[Records from a dataset]
****************************************

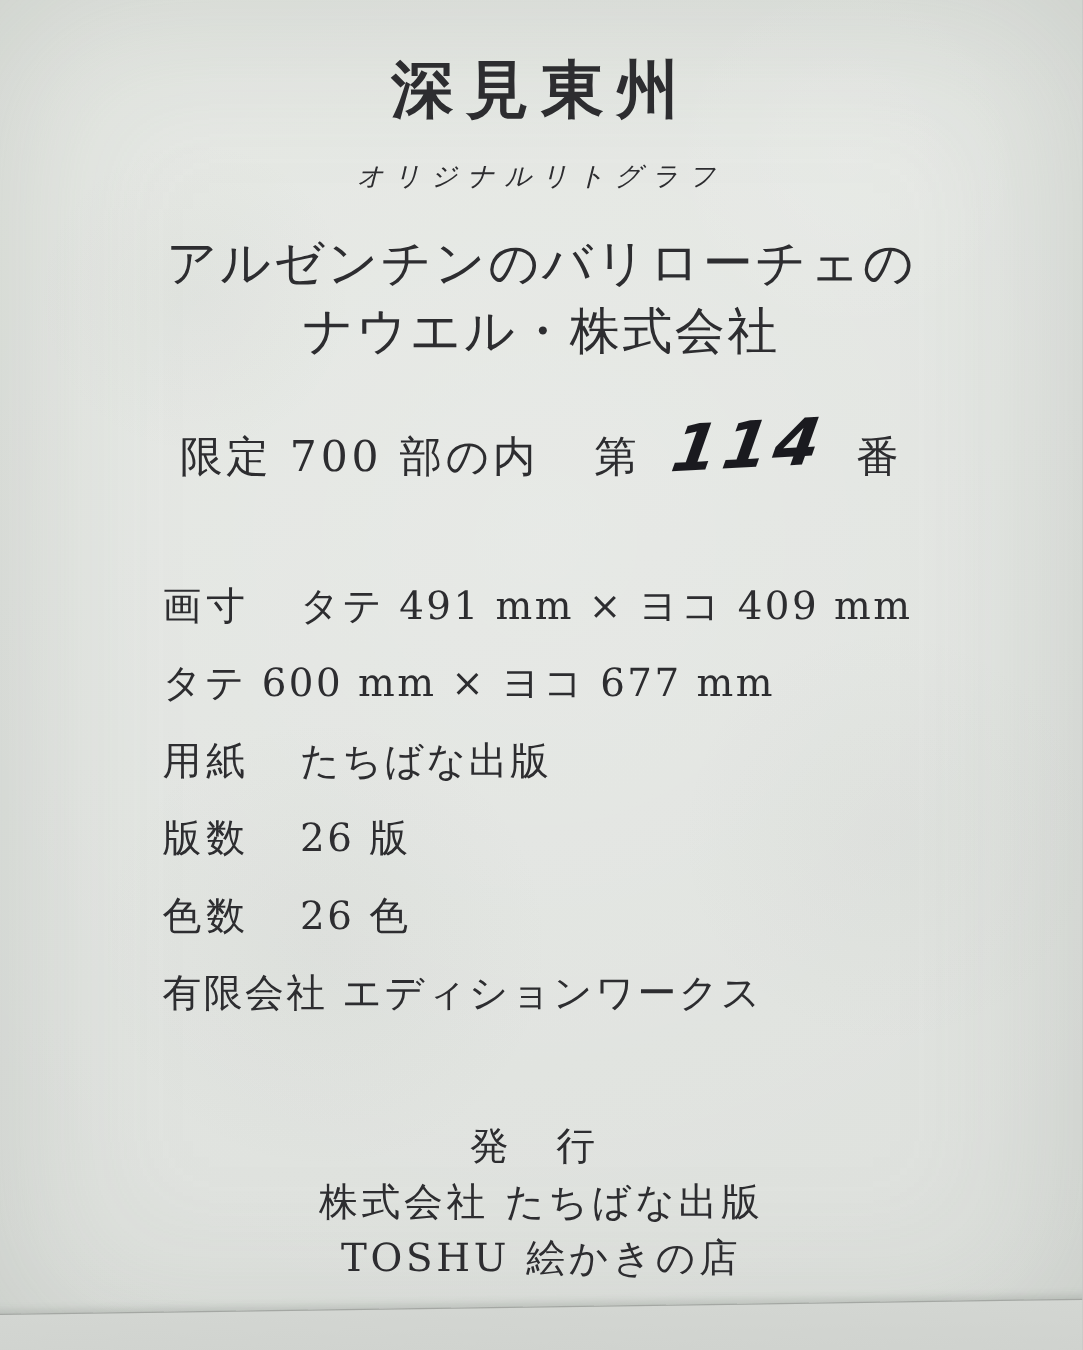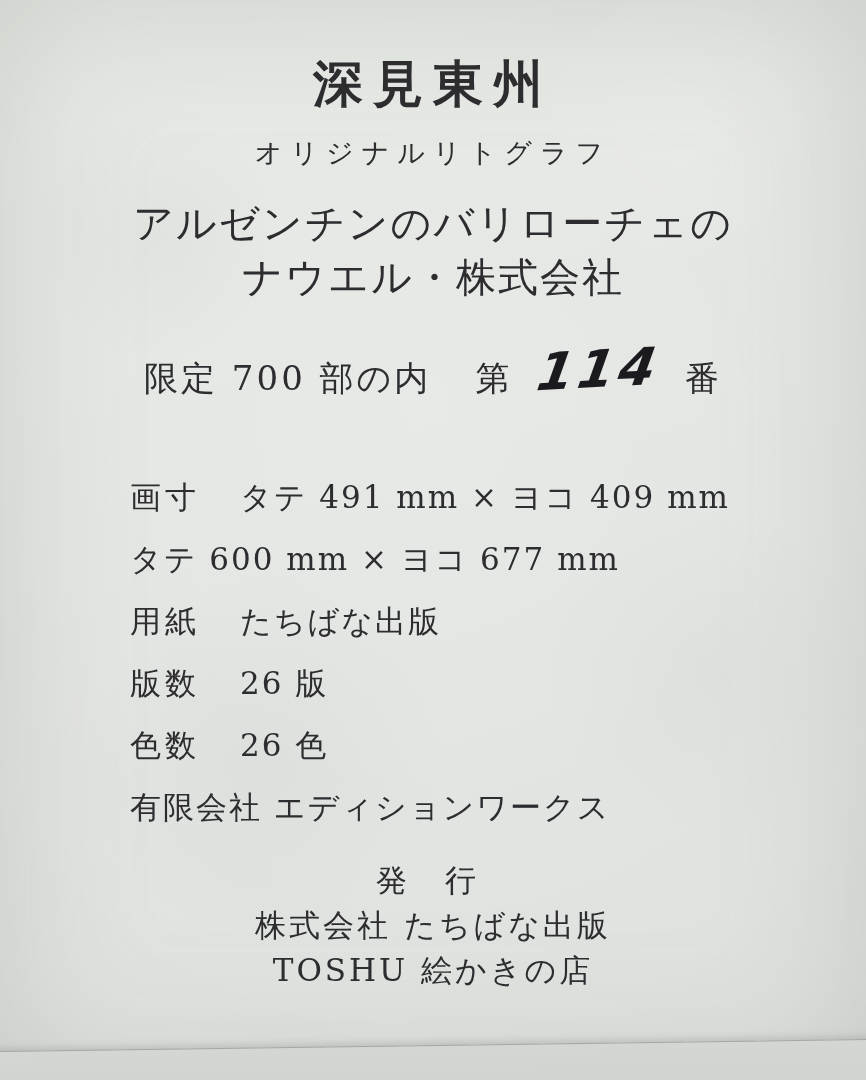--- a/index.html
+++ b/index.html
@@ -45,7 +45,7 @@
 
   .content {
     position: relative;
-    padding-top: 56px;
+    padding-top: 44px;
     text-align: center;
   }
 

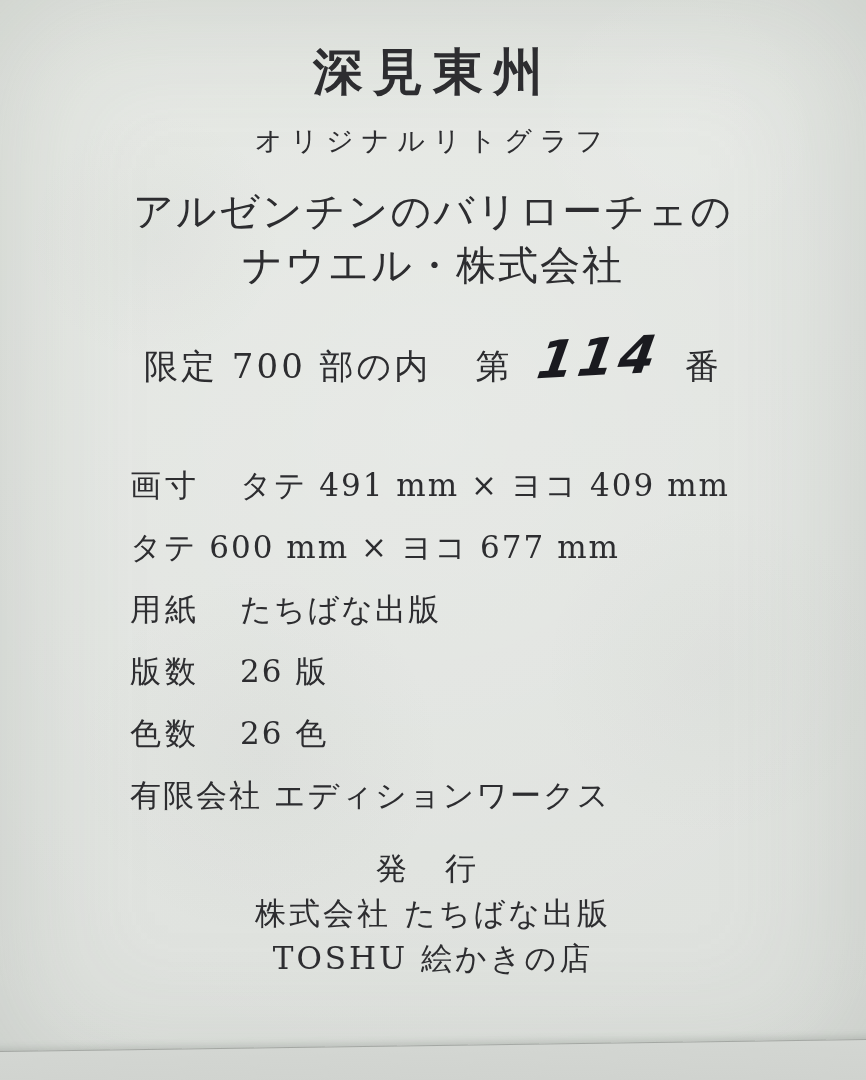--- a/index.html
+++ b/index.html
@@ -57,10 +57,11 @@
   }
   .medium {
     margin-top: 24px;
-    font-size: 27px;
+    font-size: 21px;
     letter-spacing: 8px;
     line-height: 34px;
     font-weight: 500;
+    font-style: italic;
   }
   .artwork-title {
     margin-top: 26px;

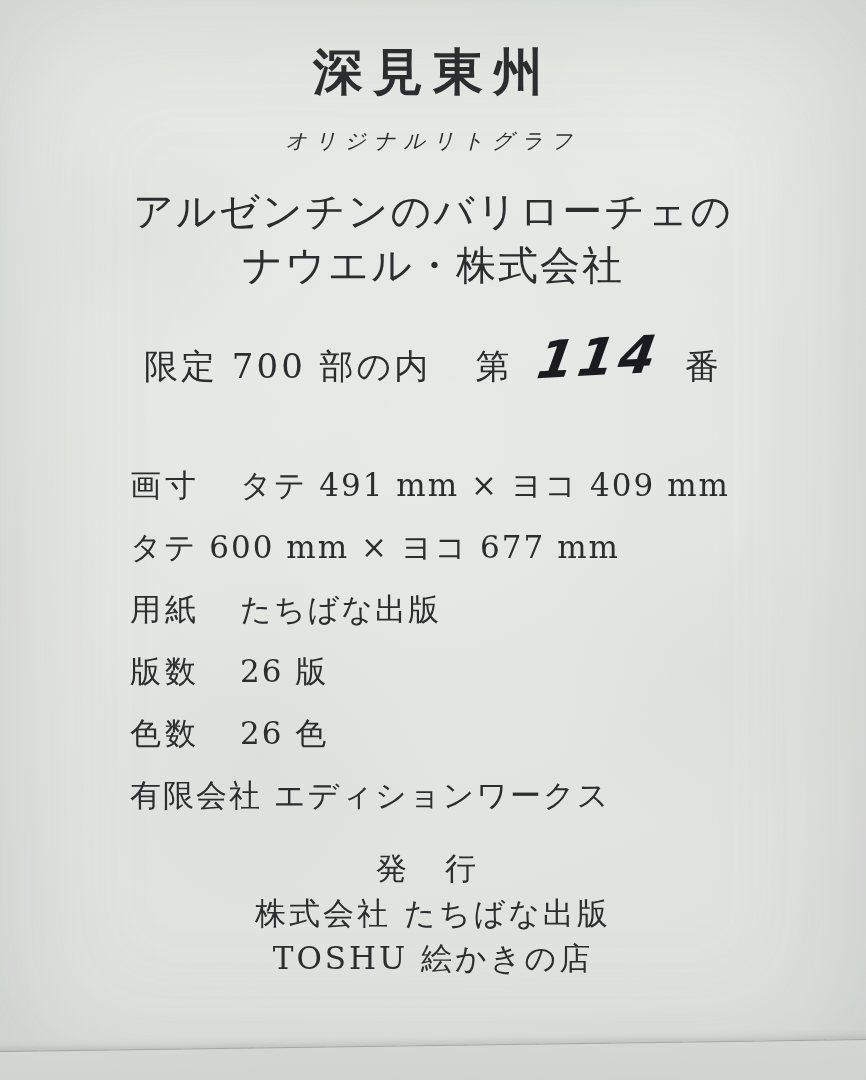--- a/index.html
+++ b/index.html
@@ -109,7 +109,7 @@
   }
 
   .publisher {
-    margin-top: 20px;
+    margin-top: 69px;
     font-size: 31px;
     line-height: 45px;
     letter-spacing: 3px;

****************************************

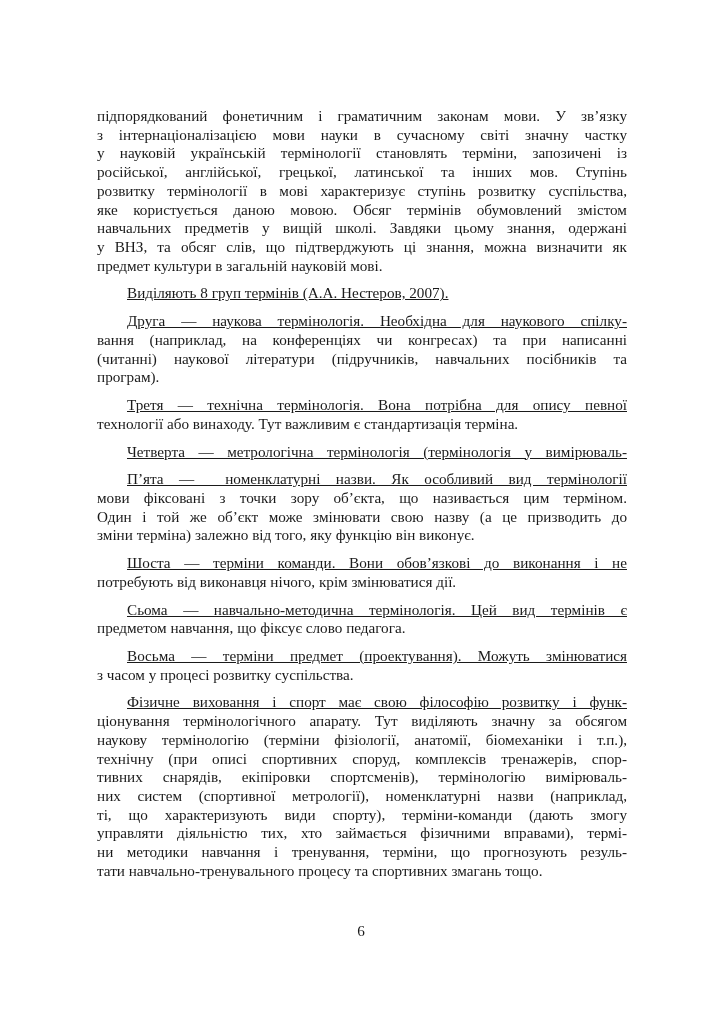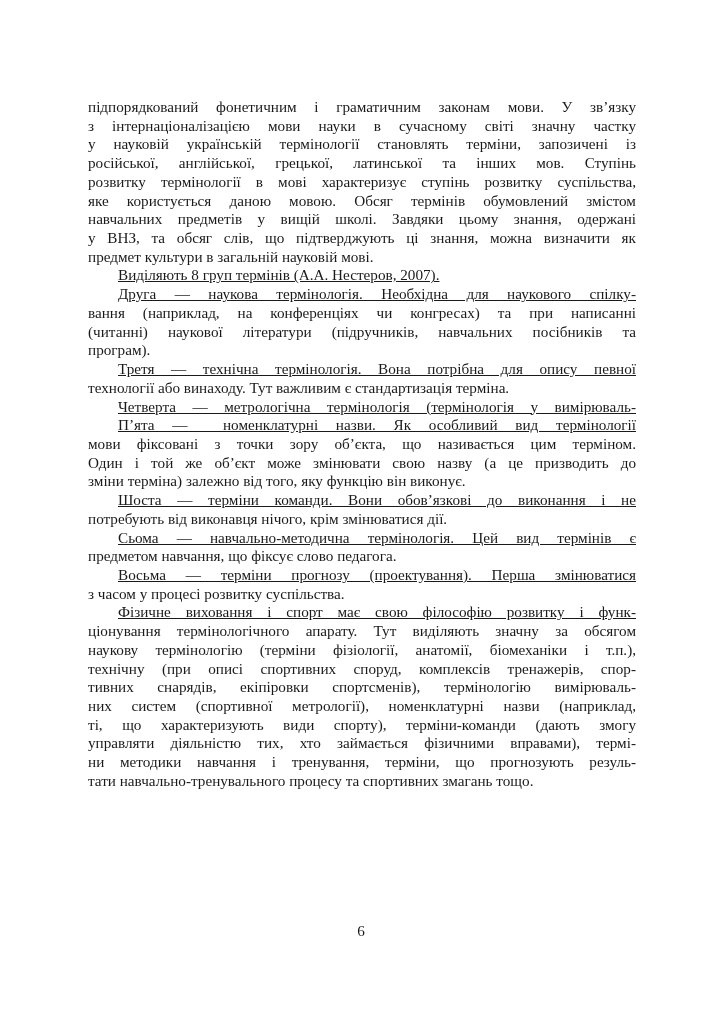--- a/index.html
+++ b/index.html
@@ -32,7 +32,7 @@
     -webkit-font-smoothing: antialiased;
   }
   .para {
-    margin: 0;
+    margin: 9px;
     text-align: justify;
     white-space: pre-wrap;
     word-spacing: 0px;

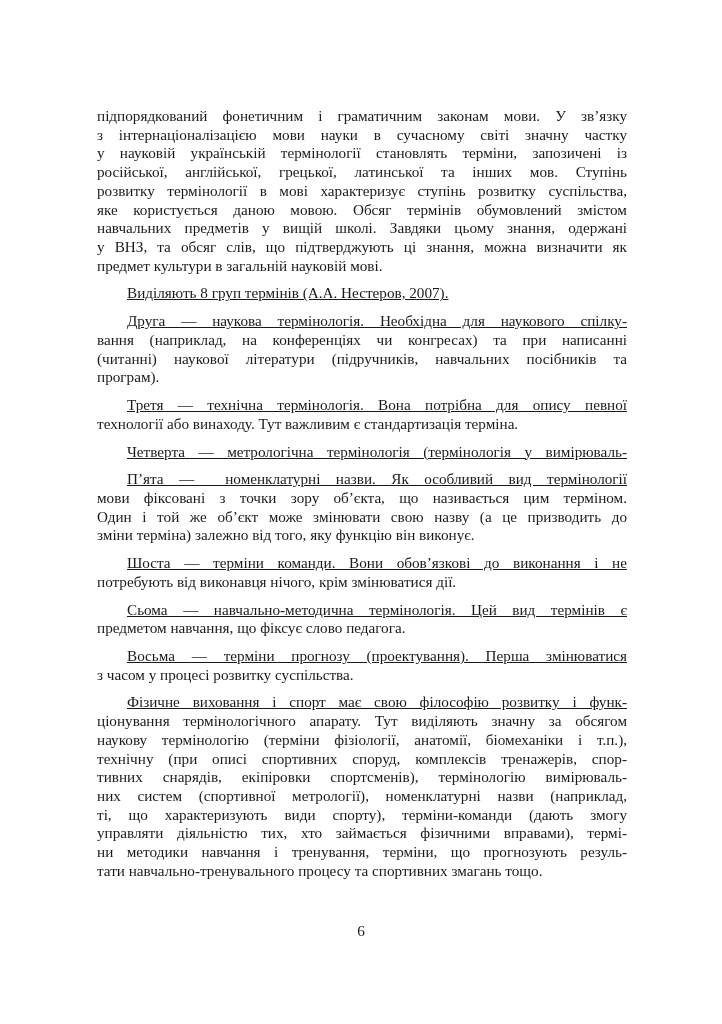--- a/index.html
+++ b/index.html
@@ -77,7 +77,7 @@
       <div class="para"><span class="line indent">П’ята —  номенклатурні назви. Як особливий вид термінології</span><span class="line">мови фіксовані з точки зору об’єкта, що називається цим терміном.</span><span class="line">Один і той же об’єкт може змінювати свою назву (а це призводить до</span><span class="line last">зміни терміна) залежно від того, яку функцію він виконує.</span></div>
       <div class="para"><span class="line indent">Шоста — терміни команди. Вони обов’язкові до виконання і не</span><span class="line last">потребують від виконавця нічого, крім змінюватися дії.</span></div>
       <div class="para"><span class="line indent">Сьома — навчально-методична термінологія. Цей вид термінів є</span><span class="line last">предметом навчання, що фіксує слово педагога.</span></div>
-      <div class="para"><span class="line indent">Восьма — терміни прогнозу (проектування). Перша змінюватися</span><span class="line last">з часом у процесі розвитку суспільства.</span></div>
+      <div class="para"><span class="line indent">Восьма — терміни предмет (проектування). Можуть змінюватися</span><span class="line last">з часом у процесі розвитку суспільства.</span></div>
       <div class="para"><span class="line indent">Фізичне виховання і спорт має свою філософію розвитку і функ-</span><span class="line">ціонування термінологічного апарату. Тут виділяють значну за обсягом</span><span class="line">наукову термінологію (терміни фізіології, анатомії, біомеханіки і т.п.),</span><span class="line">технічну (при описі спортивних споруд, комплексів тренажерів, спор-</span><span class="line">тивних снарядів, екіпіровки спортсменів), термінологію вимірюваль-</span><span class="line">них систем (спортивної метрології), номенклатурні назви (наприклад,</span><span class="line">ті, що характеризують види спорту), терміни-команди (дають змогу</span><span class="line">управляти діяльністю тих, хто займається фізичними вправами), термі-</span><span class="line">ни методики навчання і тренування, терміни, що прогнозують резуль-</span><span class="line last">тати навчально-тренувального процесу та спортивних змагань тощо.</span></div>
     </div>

****************************************

Would you give the number of lines above that hold "часом"? Only the number is needed.

▶ **Response**
2